Indeed, as Hine points out, some of these environmentally focused funds aren’t necessarily even very ethical, in the traditional sense. “Clean technology funds are not ‘dark green’ because they do not necessarily look at the environmental credentials of the companies they invest in,” he says. “Making photovoltaic cells, for example, is energy intensive and creates a certain amount of pollution – but is clearly a good way of tackling climate change.”

Mind you, the UK ethical (as opposed to purely environmental) investment market has come on by leaps and bounds too. An impressive 15% of new investment in 2007 went into ethical funds, says Davidson. That brought their total value to almost £9 billion in 2007. While that’s only 1.5% of the value of total funds under management, it does mean there are now almost 100 ethical funds to choose from – and a whole range of other ‘green’ financial products too, from mortgages to ISAs. People choose them, say wealth managers Holden & Partners in their Guide to Climate Change Investing, in the hope that they will be “supporting companies that protect the environment, and avoiding those which do it excessive harm”. In practice, however, it’s worth remembering that many socially responsible investment funds actually put a high proportion of their money into “large companies which are far from cutting edge in terms of providing climate change solutions”.

But if purely clean tech investment is what you are after, there is plenty of choice. According to sector analysts New Energy Finance, no fewer than 16 funds were launched in 2007 that have more than 50% of their cash in clean or efficient energy companies. A total of $150 billion was invested worldwide last year in clean energy alone, and shares in solar companies on the NEX index rose by an eye-popping 163%.

On a rather different scale, social bank Triodos is providing crucial support for innovative small companies like Marine Current Turbines. Triodos’s 2005 share issue produced a return of almost 23%, or an average of over 7% per year, and more recently they’ve been raising capital via another £8.5 million share issue specifically to invest in renewable energy companies.

Established environmental funds such as Impax invest not just in energy, but in areas like waste management and water too. Waste is a £150 billion a year global market, and the £200-£250 billion water market can only grow as antiquated infrastructure in Europe and the US is replaced, and new supplies installed in emerging markets. Add to this the challenge of dealing with water-borne diseases, and securing supplies that will be restricted by climate change, and it is not hard to see why companies such as Pictet and SAM (Sustainable Asset Management) have launched water funds.

“In times of turmoil,” says Emma Howard Boyd, head of SRI and corporate governance at Jupiter Asset Management, “people seek sanctuary in large caps, which hits some green funds in the short run, but in the long term, things can only go in one direction.”   

Jupiter’s drivers
Emma Howard Boyd identifies three key drivers for growth in Jupiter’s Ecology Fund, which celebrates its 20th anniversary this year.
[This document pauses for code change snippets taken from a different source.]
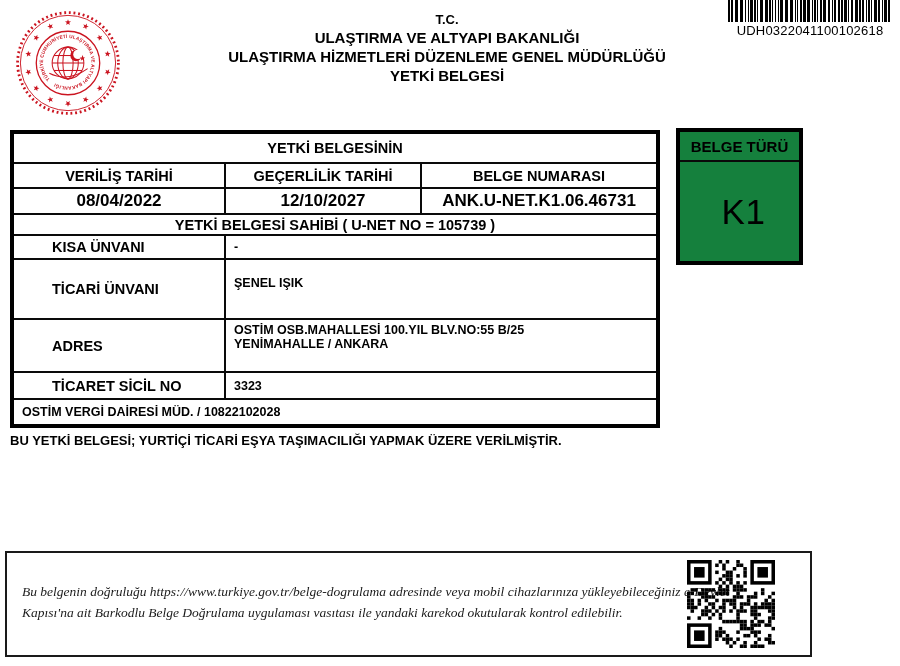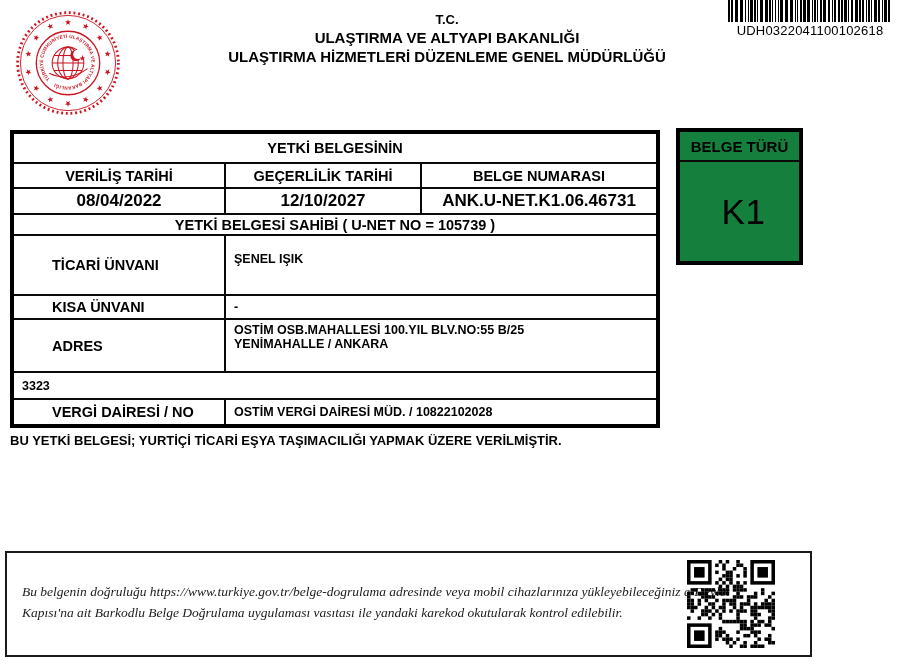--- a/index.html
+++ b/index.html
@@ -135,6 +135,7 @@
   <div class="l1">T.C.</div>
   <div class="l2">ULAŞTIRMA VE ALTYAPI BAKANLIĞI</div>
   <div class="l3">ULAŞTIRMA HİZMETLERİ DÜZENLEME GENEL MÜDÜRLÜĞÜ</div>
+  <div class="l4">YETKİ BELGESİ</div>
 </div>
 
 <div class="abs barcode-wrap">

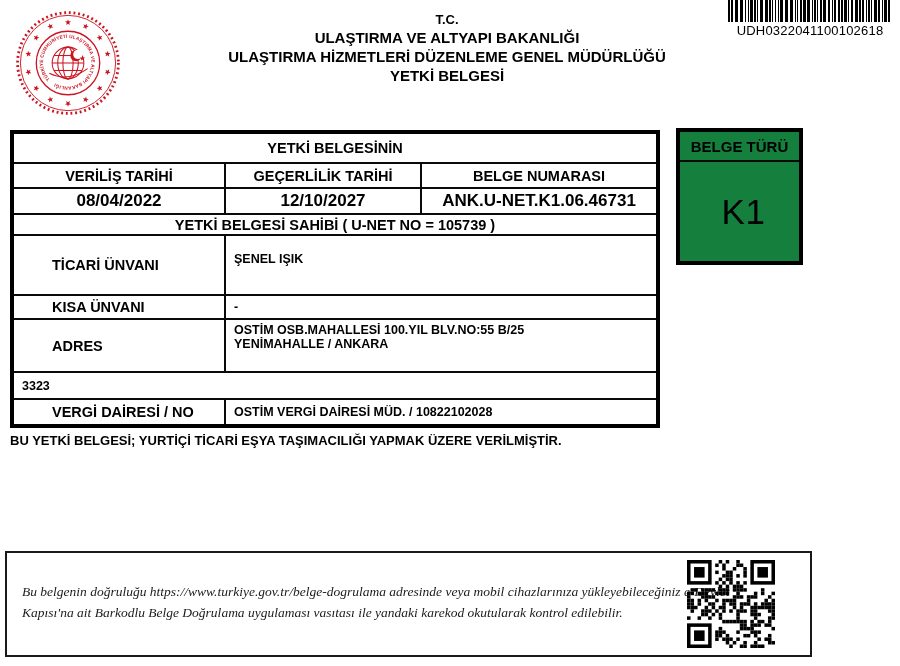--- a/index.html
+++ b/index.html
@@ -208,13 +208,13 @@
   <div class="trow row-d">
     <div class="cell center full sec-title">YETKİ BELGESİ SAHİBİ ( U-NET NO = 105739 )</div>
   </div>
+  <div class="trow row-f">
+    <div class="label-cell">KISA ÜNVANI</div>
+    <div class="field-val">-</div>
+  </div>
   <div class="trow row-e">
     <div class="label-cell">TİCARİ ÜNVANI</div>
     <div class="field-val v-top">ŞENEL IŞIK</div>
-  </div>
-  <div class="trow row-f">
-    <div class="label-cell">KISA ÜNVANI</div>
-    <div class="field-val">-</div>
   </div>
   <div class="trow row-g">
     <div class="label-cell">ADRES</div>

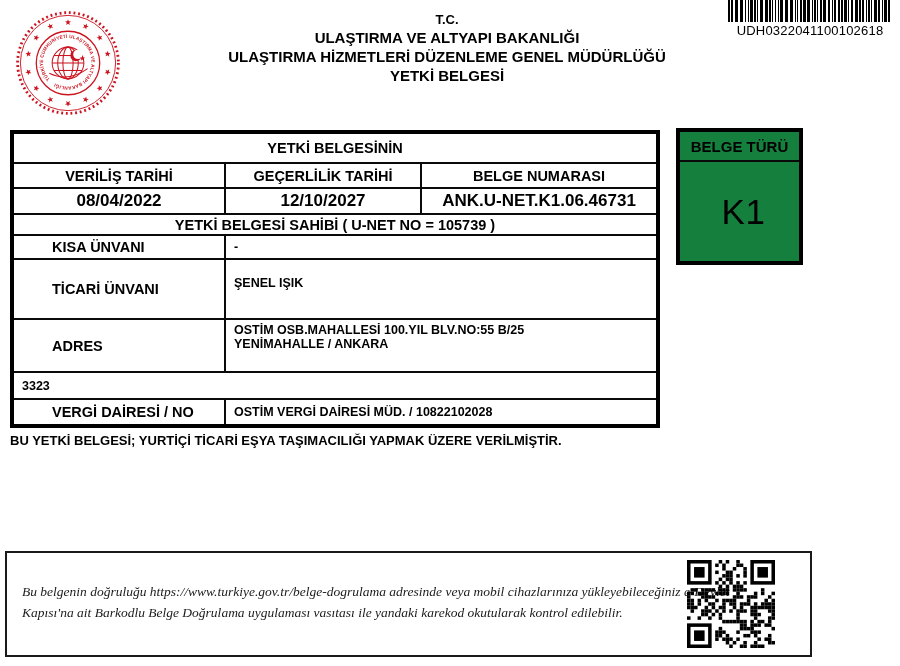--- a/index.html
+++ b/index.html
@@ -222,6 +222,7 @@
 YENİMAHALLE / ANKARA</div>
   </div>
   <div class="trow row-h">
+    <div class="label-cell">TİCARET SİCİL NO</div>
     <div class="field-val">3323</div>
   </div>
   <div class="trow row-i">

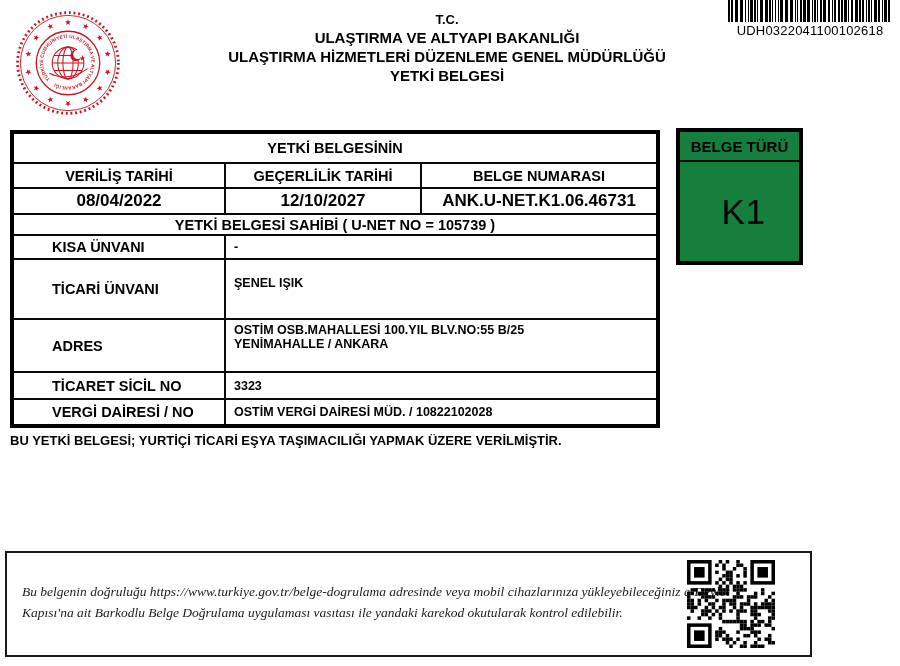--- a/index.html
+++ b/index.html
@@ -226,7 +226,6 @@
     <div class="field-val">3323</div>
   </div>
   <div class="trow row-i">
-    <div class="label-cell">VERGİ DAİRESİ / NO</div>
     <div class="field-val">OSTİM VERGİ DAİRESİ MÜD. / 10822102028</div>
   </div>
 </div>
• Governments are taking action. Measures such as the EU Emissions Trading Scheme and the UK Climate Change Bill, for instance, push companies to fall into line with targets to cut carbon emissions.

• Consumers are demanding sustainability. UK sales of organic food, cosmetics and clothes hit £2 billion in 2007, and more than eight out of 10 consumers in a survey by Co-operative Financial Services said they’d prefer an ‘eco-friendly product’ if there was a choice.

• These two factors combine to provoke a response from businesses which see an opportunity to make money.


Mike Scott is a freelance writer specialising in environmental and business issues.